Dives in Misericordia (Latin for "Rich in Mercy") is the name of the second encyclical written by Pope John Paul II. It is a deeply theological examination of the role of mercy — both God's mercy, and also the need for human mercy — introducing the biblical parable of the Prodigal Son as a central theme. The encyclical was promulgated on November 30, 1980.

Background for the encyclical

The idea of God's mercy is an intensely personal one for John Paul II. He had a strong love for the Divine Mercy, a devotion revealed by his fellow Pole, Sister Faustina Kowalska (b.1905 - d.1938), a devotion that he later instituted for the entire Catholic Church in 2000 as Divine Mercy Sunday during the vigil of which, in 2005, he died. He told his biographer George Weigel that he felt spiritually "very near" to Sister Faustina when he began the encyclical.

Pope John Paul II's second encyclical continues to examine the world problems brought up in his first encyclical, Redemptor Hominis, including rising militarization, tyranny, starvation, and daily problems of personal life. He teaches that the only authentic Christian response to these rising problems is through love informed by God's mercy, especially as revealed in the love of the Father in the Trinity.

Introduction of the Encyclical

Just as in his previous encyclical, John Paul motivates his discussion by examining many problems in the world. He posits that many in today's world are made uneasy by the idea of mercy. In opposition to an impersonal, technology-driven dominion over the world that "seems to have no room for mercy," John Paul appeals to the world to turn to the mercy of God: "I wish them to be a heartfelt appeal by the Church to mercy, which humanity and the modern world need so much. And they need mercy even though they often do not realize it."

Jesus' message of mercy

The Pope places a special emphasis on Jesus' teaching mission to the poor, the sick, the sinners and the outcast: "Especially through His lifestyle and through His actions, Jesus revealed that love is present in the world in which we live.... This love makes itself particularly noticed in contact with suffering." Tying this with Jesus' claim that "He who has seen me has seen the Father," John Paul points out that this reveals a similar merciful love for all in the world, especially those who suffer.

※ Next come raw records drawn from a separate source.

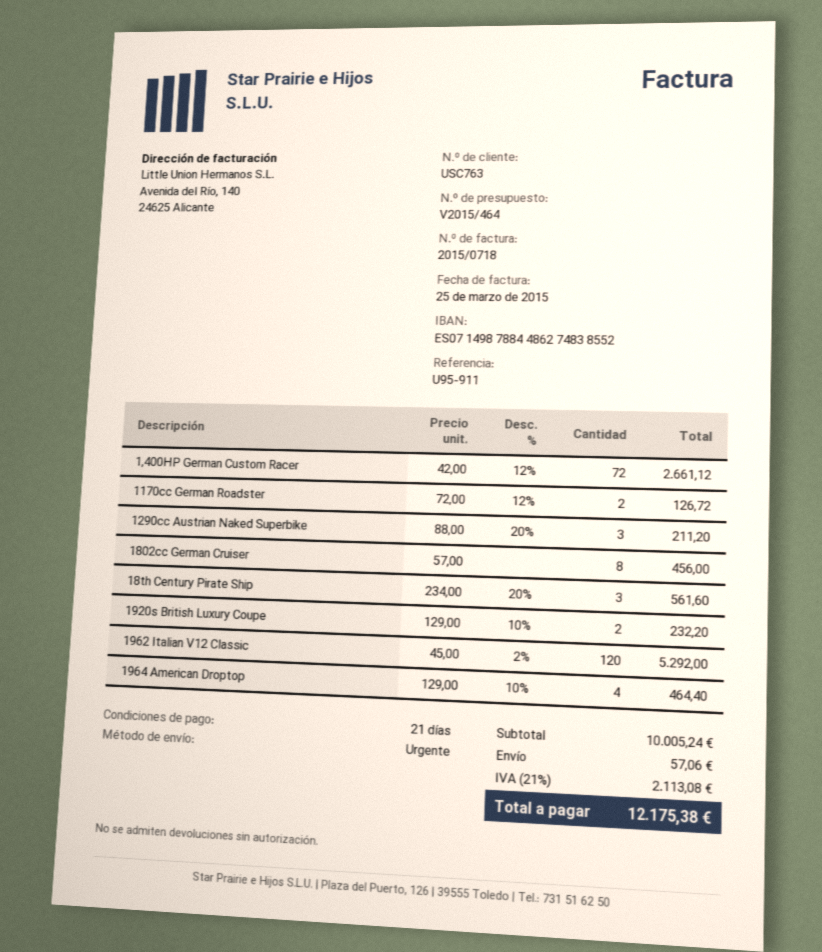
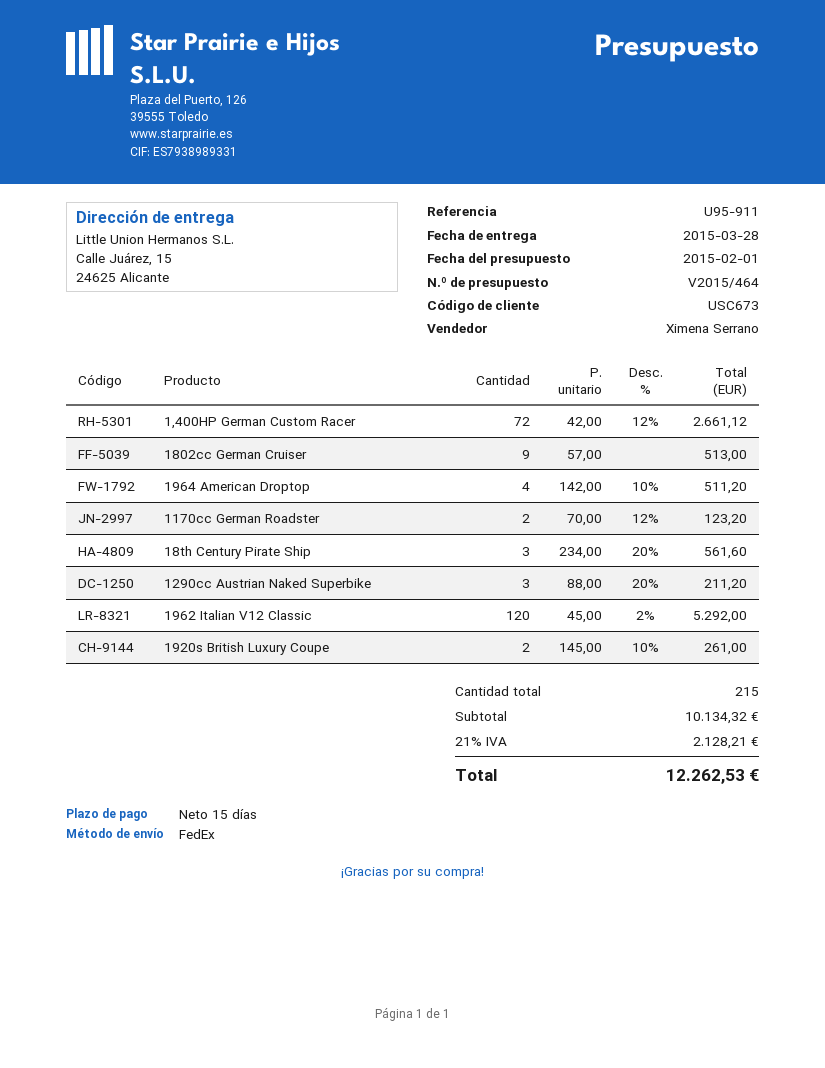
payment terms: 21 days -> 15 days
customer number: USC763 -> USC673
shipping method: express -> FedEx
1170cc German Roadster: 2 x 72.00 - 12% = 126.72 -> 2 x 70.00 - 12% = 123.20
1802cc German Cruiser: 8 x 57.00 = 456.00 -> 9 x 57.00 = 513.00
1920s British Luxury Coupe: 2 x 129.00 - 10% = 232.20 -> 2 x 145.00 - 10% = 261.00
1964 American Droptop: 4 x 129.00 - 10% = 464.40 -> 4 x 142.00 - 10% = 511.20
subtotal: 10005.24 -> 10134.32
shipping: 57.06 -> none
tax: 21% = 2113.08 -> 21% = 2128.21
total: 12175.38 -> 12262.53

To discuss Jesus' teachings on mercy, John Paul puts forth the Parable of the Prodigal Son as an especially vivid illustration of God's mercy for man. John Paul stresses the interior need of the son that brings about his need for reconciliation. Above all, he enlarges on the reaction of the son's father, who welcomes him with unbounded merciful love, rather than a mere insistence on justice. John Paul points out that the father's reaction is based on more than mere sentiment, but on a deeper understanding of what his son really needs: "Notice, the father is aware that a fundamental good has been saved: the good of his son's humanity. Although the son has squandered the inheritance, nevertheless his humanity is saved." The Pope makes the point that this parable illustrates that mercy is best judged not from the mere externals, but from a deeper examination of what it does to the interior of man.

Background in the Old Testament

The Pope traces the message of divine mercy back to earlier books in the Bible. He discusses the repeated instances of God returning to his people after their abandoning him.

John Paul also takes of the issue of contrasting mercy with justice: "in many cases [mercy] is shown to be not only more powerful than that justice but also more profound." He writes that Scripture shows that "Mercy differs from justice, but is not in opposition to it, if we admit in the history of man ... the presence of God, who already as Creator has linked Himself to His creature with a particular love."

Mercy as revealed in the Crucifixion and Resurrection

John Paul then turns to the central message of Christianity: Jesus' crucifixion and resurrection, and examines them for their implications on God's mercy. In his Passion, Christ appeals for mercy, but he himself is not spared. Pope John Paul calls this a "superabundance" of God's justice as reparation for the sins of man, yet springing from the supreme love of the Father for man. Thus, he writes, in Jesus' crucifixion, justice is simultaneously fulfilled and revealed by a deeper love: "The divine dimension of redemption is put into effect not only by bringing justice to bear upon sin, but also by restoring to love that creative power in man thanks also which he once more has access to the fullness of life and holiness that come from God. In this way, redemption involves the revelation of mercy in its fullness."